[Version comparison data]
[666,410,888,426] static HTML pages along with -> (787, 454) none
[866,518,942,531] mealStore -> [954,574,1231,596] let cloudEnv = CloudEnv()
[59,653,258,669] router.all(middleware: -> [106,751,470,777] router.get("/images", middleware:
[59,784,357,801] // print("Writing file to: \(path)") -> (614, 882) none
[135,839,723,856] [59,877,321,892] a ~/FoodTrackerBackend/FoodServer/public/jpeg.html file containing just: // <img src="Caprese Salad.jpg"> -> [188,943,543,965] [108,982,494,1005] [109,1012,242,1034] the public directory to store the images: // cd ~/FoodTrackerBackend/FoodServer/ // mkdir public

Task to complete
Pull out all lines containing the word "file" from the entries above.

Answer
[59,784,357,801] // print("Writing file to: \(path)") -> (614, 882) none
[135,839,723,856] [59,877,321,892] a ~/FoodTrackerBackend/FoodServer/public/jpeg.html file containing just: // <img src="Caprese Salad.jpg"> -> [188,943,543,965] [108,982,494,1005] [109,1012,242,1034] the public directory to store the images: // cd ~/FoodTrackerBackend/FoodServer/ // mkdir public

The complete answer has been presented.